What was it like hiding in the Annex with Anne Frank? To be with Anne every day while she wrote so passionately in her diary? To be in a secret world within a world at war -- alive on the inside, everything dying on the outside?

Peter Van Pels and his family have lost their country, their home, and their freedom, and now they are fighting desperately to remain alive.

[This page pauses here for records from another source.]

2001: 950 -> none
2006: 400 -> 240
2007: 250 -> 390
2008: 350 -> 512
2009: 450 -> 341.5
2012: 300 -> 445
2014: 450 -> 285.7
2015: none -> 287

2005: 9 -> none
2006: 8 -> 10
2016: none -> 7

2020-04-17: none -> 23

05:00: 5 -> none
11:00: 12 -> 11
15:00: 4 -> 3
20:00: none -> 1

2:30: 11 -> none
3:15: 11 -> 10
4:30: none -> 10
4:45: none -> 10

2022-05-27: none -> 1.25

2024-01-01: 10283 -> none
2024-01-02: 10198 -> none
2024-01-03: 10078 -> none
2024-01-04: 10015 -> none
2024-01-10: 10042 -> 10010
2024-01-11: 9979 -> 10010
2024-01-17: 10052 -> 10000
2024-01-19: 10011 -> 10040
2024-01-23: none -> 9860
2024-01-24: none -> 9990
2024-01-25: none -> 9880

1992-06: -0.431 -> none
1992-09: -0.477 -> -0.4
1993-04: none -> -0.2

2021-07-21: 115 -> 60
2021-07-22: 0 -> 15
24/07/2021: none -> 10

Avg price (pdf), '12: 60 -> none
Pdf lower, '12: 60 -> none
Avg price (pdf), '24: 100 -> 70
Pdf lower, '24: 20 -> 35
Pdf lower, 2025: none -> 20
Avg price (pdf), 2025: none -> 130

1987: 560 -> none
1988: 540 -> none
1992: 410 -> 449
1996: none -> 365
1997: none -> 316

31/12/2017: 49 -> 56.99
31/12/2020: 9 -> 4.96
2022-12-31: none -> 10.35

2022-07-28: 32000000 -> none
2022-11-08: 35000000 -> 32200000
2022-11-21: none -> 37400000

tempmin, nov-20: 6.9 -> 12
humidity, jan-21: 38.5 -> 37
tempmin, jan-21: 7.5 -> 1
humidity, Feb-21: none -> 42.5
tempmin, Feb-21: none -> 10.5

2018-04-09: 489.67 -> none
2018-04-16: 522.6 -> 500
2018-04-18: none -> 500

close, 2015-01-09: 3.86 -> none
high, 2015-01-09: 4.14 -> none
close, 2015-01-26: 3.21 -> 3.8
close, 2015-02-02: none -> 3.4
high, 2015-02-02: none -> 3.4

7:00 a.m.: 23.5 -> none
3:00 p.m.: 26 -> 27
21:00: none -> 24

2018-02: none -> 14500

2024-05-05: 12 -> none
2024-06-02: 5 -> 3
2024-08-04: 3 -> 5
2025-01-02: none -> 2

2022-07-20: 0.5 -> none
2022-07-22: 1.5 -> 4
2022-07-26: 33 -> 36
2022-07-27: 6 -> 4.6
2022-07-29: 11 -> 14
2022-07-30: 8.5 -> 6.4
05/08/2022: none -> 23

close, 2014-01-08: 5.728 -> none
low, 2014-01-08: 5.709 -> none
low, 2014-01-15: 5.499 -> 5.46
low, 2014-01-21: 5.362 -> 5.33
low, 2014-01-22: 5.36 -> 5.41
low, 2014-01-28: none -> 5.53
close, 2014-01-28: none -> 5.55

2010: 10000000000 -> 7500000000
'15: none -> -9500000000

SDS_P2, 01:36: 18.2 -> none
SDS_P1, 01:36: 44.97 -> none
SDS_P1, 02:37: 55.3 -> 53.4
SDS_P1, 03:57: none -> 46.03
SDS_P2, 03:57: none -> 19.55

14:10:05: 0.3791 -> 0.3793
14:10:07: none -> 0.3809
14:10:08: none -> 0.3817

Look through Peter's eyes.

He has a story to tell, too.

Are you listening?

Hardcover | ISBN: 9780547501956 | Publication Date: October 2010

Reviews:
"While Annexed does not depend upon a prior reading of The Diary of a Young Girl for interest or understanding, readers of that book will appreciate the opportunity to see Anne Frank's story given a benefit it could not have: hindsight."- - The Horn Book, starred review

"Readers are enlightened and deeply moved . . . Annexed is a superb addition to the Holocaust literature, and should not be missed."- - School Library Journal, starred review

"Showing equal skill in bringing history to life and in capturing the spirit of a young man searching for his identity amid chaos, Dogar has written a novel as provocative as it is devastating."- - Publishers Weekly, starred review

"The lines between written record, educated guess, and fictional construct are fascinatingly blurred here . . .made all the more so when readers consider the role perspective, translation, and editing play in the written record. The book's skillful synthesis of all these facets should stimulate discussion about the nature of history, fiction, and truth."- - The Bulletin, starred review

"[Annexed] is compassionate and thoughtful, told in a very intimate way. Dogar gets the claustrophobia of the annexe across brilliantly, as it escapes in pointless bickering and petty resentments, but the picture of vital, interesting people with hopes, dreams, loves and ambitions rises equally vividly from the pages. Peter himself is wonderfully drawn: painfully shy, introspective and independent of thought."- - The Book Bag (UK)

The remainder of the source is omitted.